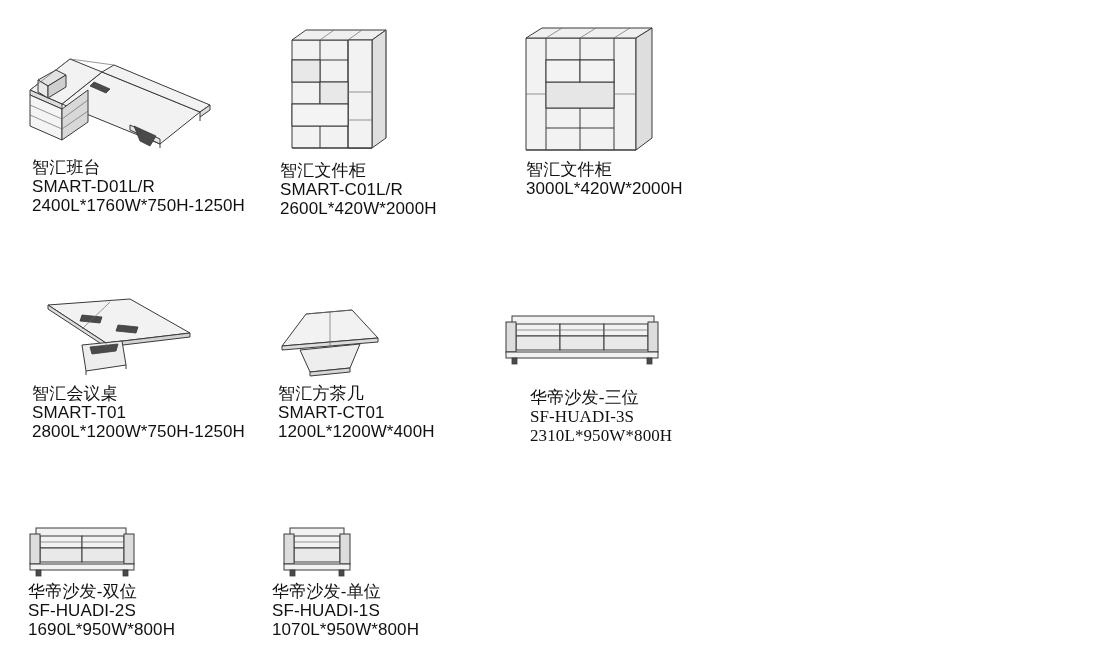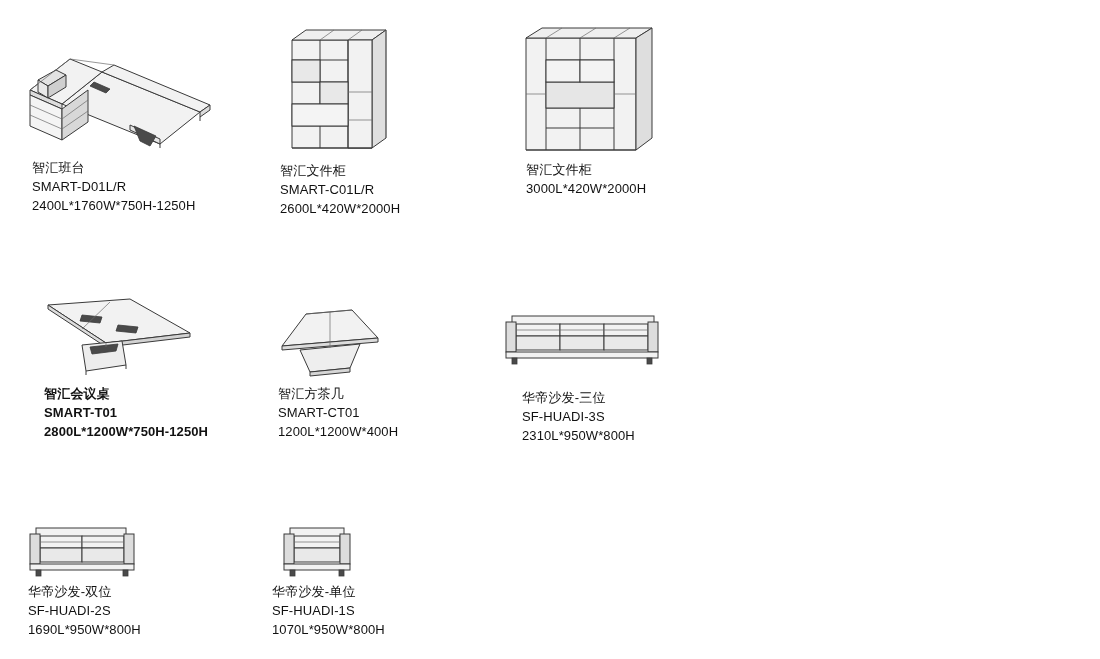--- a/index.html
+++ b/index.html
@@ -27,7 +27,7 @@
     position: relative;
   }
   .caption {
-    font-size: 13px;
+    font-size: 17px;
     line-height: 19px;
     color: #111111;
     white-space: nowrap;

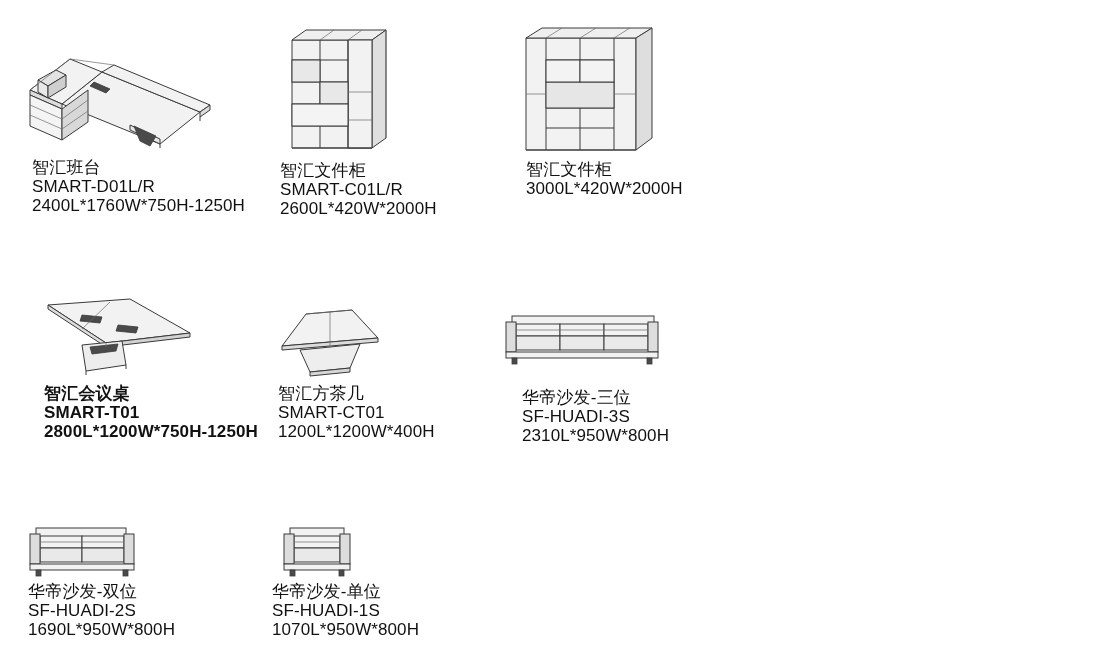--- a/index.html
+++ b/index.html
@@ -217,7 +217,7 @@
         <line class="ln-thin" x1="96" y1="62" x2="96" y2="58"></line>
       </svg>
     </div>
-    <div class="caption" style="margin-top:4px; margin-left:34px;font-weight:bold;">
+    <div class="caption" style="margin-top:4px; margin-left:22px;">
       <div class="name">智汇会议桌</div>
       <div class="code">SMART-T01</div>
       <div class="dim">2800L*1200W*750H-1250H</div>

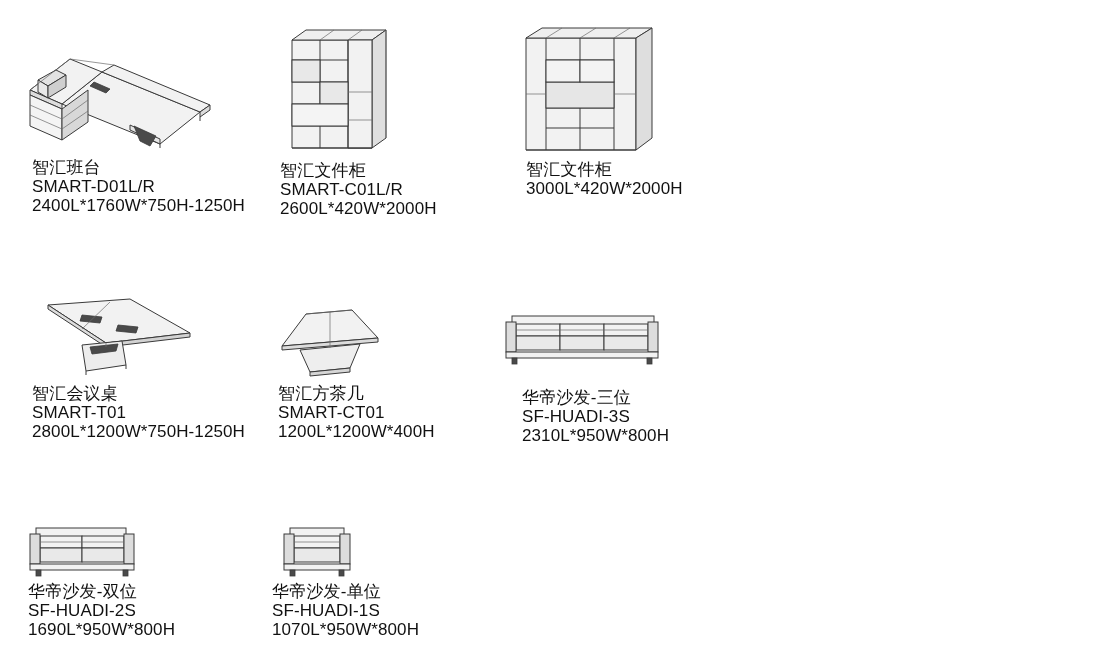--- a/index.html
+++ b/index.html
@@ -268,7 +268,7 @@
         <line class="ln-thin" x1="16" y1="22" x2="148" y2="22"></line>
       </svg>
     </div>
-    <div class="caption" style="margin-top:18px; margin-left:22px;">
+    <div class="caption" style="margin-top:18px; margin-left:30px;font-family:Liberation Serif, serif;">
       <div class="name">华帝沙发-三位</div>
       <div class="code">SF-HUADI-3S</div>
       <div class="dim">2310L*950W*800H</div>

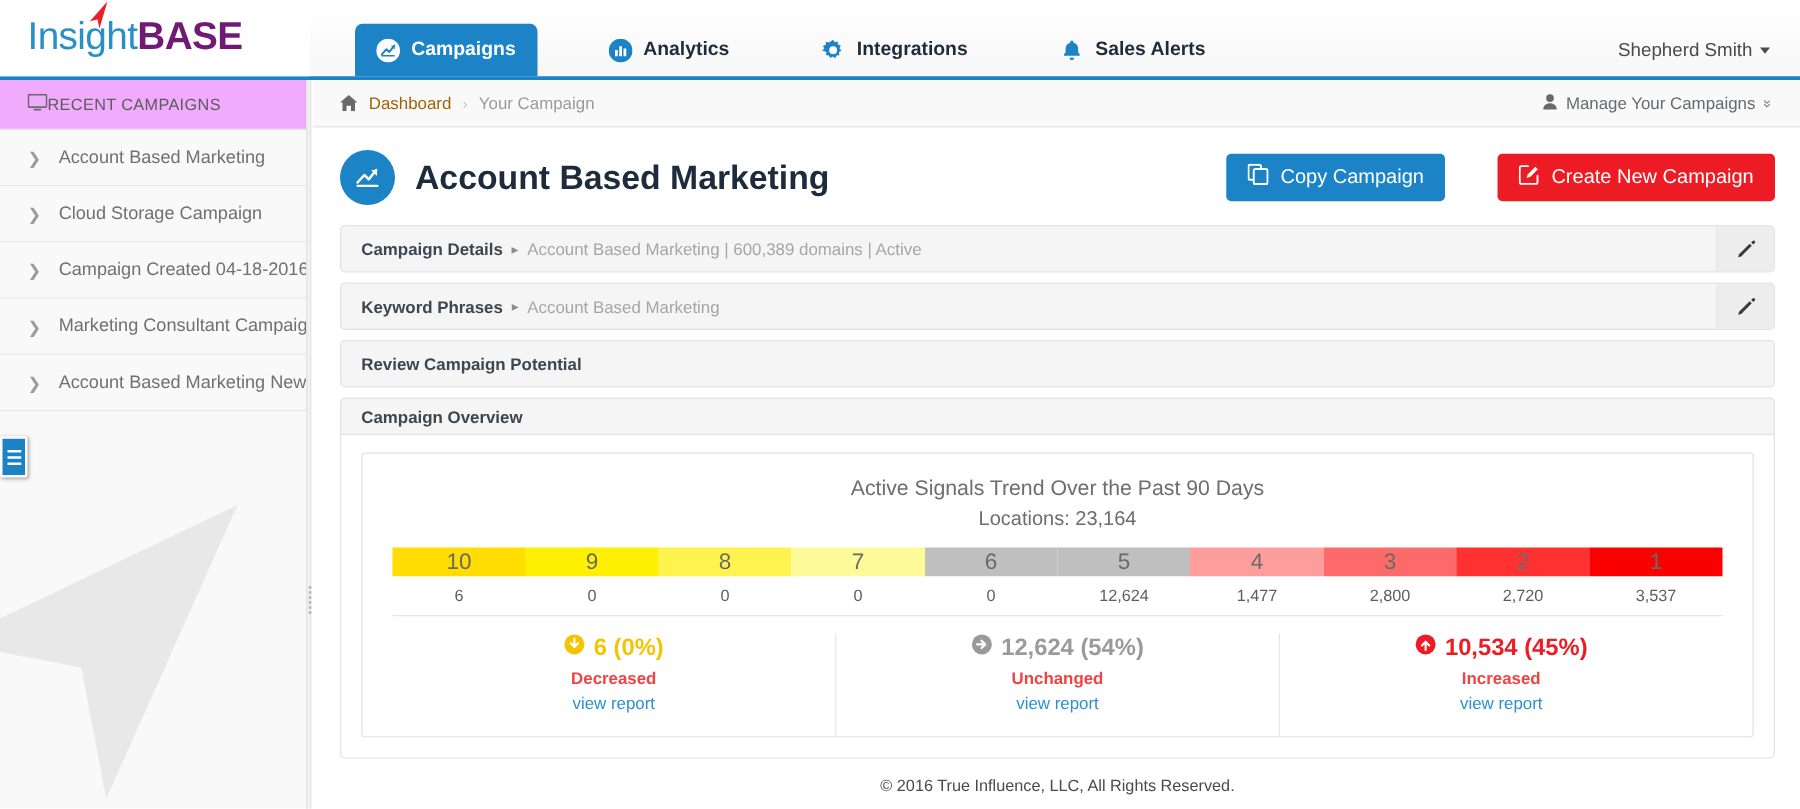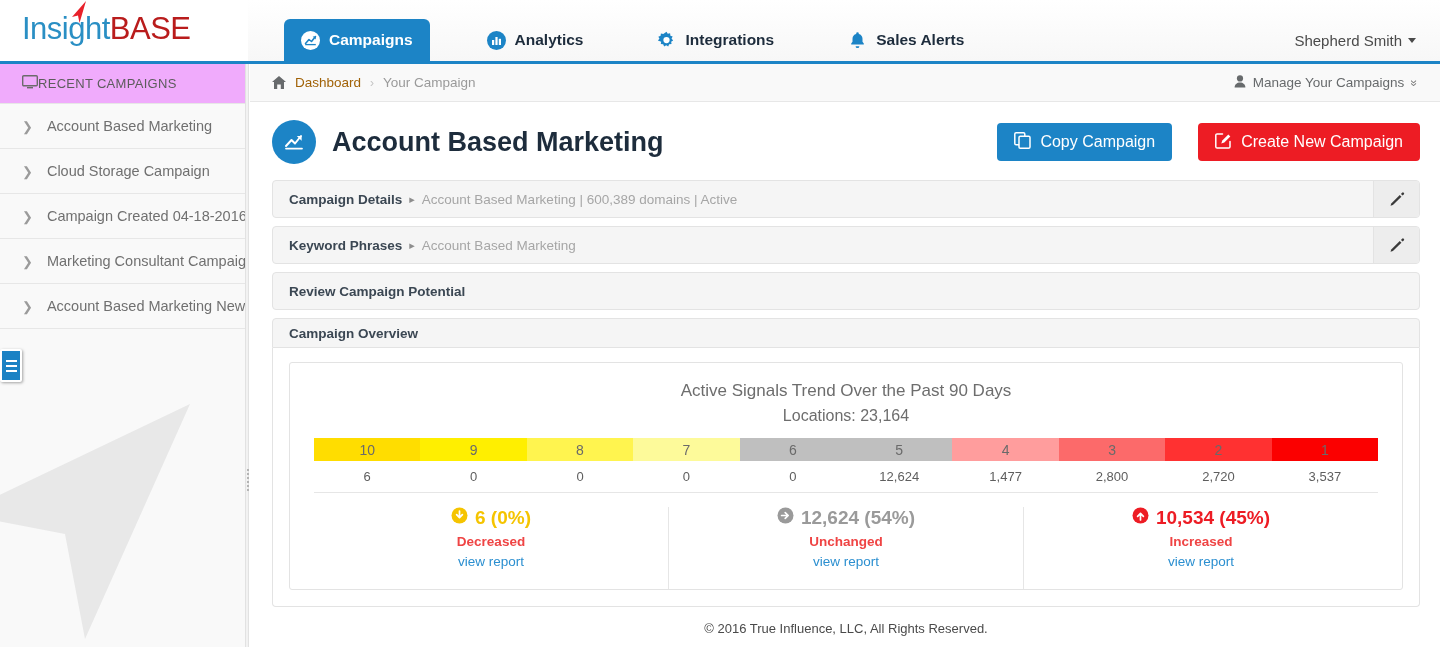--- a/index.html
+++ b/index.html
@@ -25,7 +25,7 @@
   }
   .logo-text { font-size: 31px; letter-spacing: -0.5px; white-space: nowrap; }
   .logo-insight { color: #2a8fc4; font-weight: 400; }
-  .logo-base { color: #b91c1c; font-weight: 400; }
+  .logo-base { color: #701a75; font-weight: 700; }
   .logo-arrow {
     position: absolute; left: 66px; top: 4px; width: 22px; height: 24px;
   }

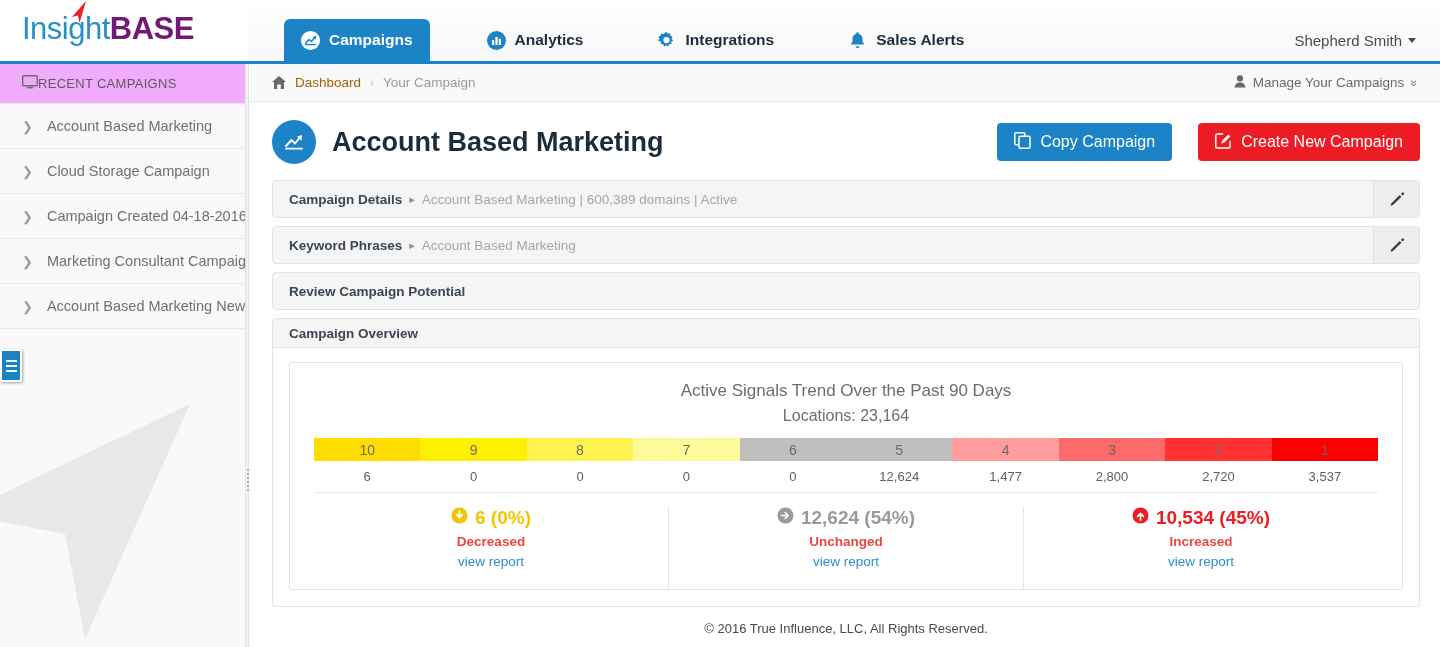--- a/index.html
+++ b/index.html
@@ -130,7 +130,7 @@
     margin-left: 16px; font-size: 27px; font-weight: 700; color: #1d2c3c;
     white-space: nowrap;
   }
-  .page-actions { margin-left: auto; display: flex; gap: 26px; border-radius: 11px; }
+  .page-actions { margin-left: auto; display: flex; gap: 42px; border-radius: 11px; }
   .btn {
     display: flex; align-items: center; gap: 9px;
     height: 38px; padding: 0 17px; border: none; border-radius: 4px;

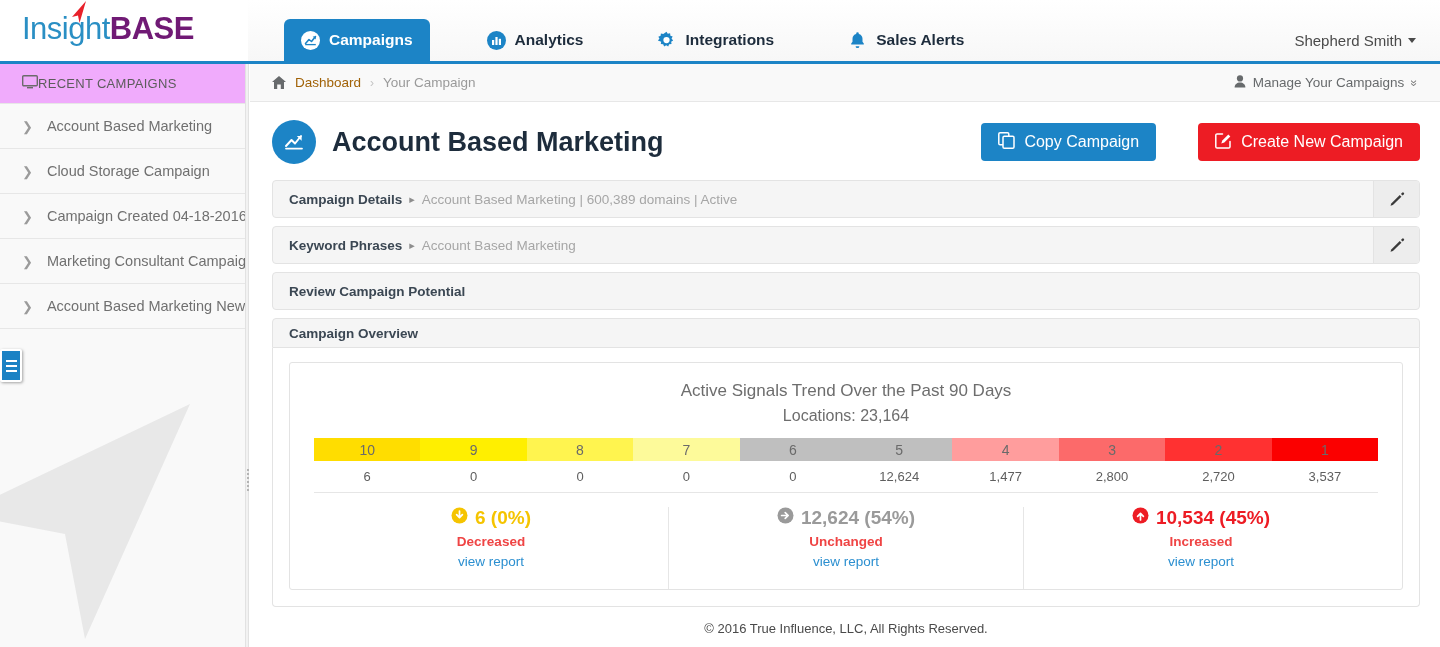--- a/index.html
+++ b/index.html
@@ -180,7 +180,7 @@
   .scale-row { display: flex; height: 23px; }
   .scale-cell {
     flex: 1 1 0; display: flex; align-items: center; justify-content: center;
-    font-size: 14px; color: #6a6a6a;
+    font-size: 18px; color: #6a6a6a;
   }
   .value-row { display: flex; height: 32px; border-bottom: 1px solid #e6e6e6; }
   .value-cell {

■ ■ ■ ■ ■

GOAL OF THE EXERCISE: All the records above must be retyped exactly, except for their pictures.

ANSWER:
--- a/index.html
+++ b/index.html
@@ -27,7 +27,7 @@
     position: relative;
   }
   .caption {
-    font-size: 13px;
+    font-size: 17px;
     line-height: 19px;
     color: #111111;
     white-space: nowrap;

--- a/index.html
+++ b/index.html
@@ -217,7 +217,7 @@
         <line class="ln-thin" x1="96" y1="62" x2="96" y2="58"></line>
       </svg>
     </div>
-    <div class="caption" style="margin-top:4px; margin-left:34px;font-weight:bold;">
+    <div class="caption" style="margin-top:4px; margin-left:22px;">
       <div class="name">智汇会议桌</div>
       <div class="code">SMART-T01</div>
       <div class="dim">2800L*1200W*750H-1250H</div>

--- a/index.html
+++ b/index.html
@@ -268,7 +268,7 @@
         <line class="ln-thin" x1="16" y1="22" x2="148" y2="22"></line>
       </svg>
     </div>
-    <div class="caption" style="margin-top:18px; margin-left:22px;">
+    <div class="caption" style="margin-top:18px; margin-left:30px;font-family:Liberation Serif, serif;">
       <div class="name">华帝沙发-三位</div>
       <div class="code">SF-HUADI-3S</div>
       <div class="dim">2310L*950W*800H</div>

--- a/index.html
+++ b/index.html
@@ -25,7 +25,7 @@
   }
   .logo-text { font-size: 31px; letter-spacing: -0.5px; white-space: nowrap; }
   .logo-insight { color: #2a8fc4; font-weight: 400; }
-  .logo-base { color: #b91c1c; font-weight: 400; }
+  .logo-base { color: #701a75; font-weight: 700; }
   .logo-arrow {
     position: absolute; left: 66px; top: 4px; width: 22px; height: 24px;
   }

--- a/index.html
+++ b/index.html
@@ -130,7 +130,7 @@
     margin-left: 16px; font-size: 27px; font-weight: 700; color: #1d2c3c;
     white-space: nowrap;
   }
-  .page-actions { margin-left: auto; display: flex; gap: 26px; border-radius: 11px; }
+  .page-actions { margin-left: auto; display: flex; gap: 42px; border-radius: 11px; }
   .btn {
     display: flex; align-items: center; gap: 9px;
     height: 38px; padding: 0 17px; border: none; border-radius: 4px;

--- a/index.html
+++ b/index.html
@@ -180,7 +180,7 @@
   .scale-row { display: flex; height: 23px; }
   .scale-cell {
     flex: 1 1 0; display: flex; align-items: center; justify-content: center;
-    font-size: 14px; color: #6a6a6a;
+    font-size: 18px; color: #6a6a6a;
   }
   .value-row { display: flex; height: 32px; border-bottom: 1px solid #e6e6e6; }
   .value-cell {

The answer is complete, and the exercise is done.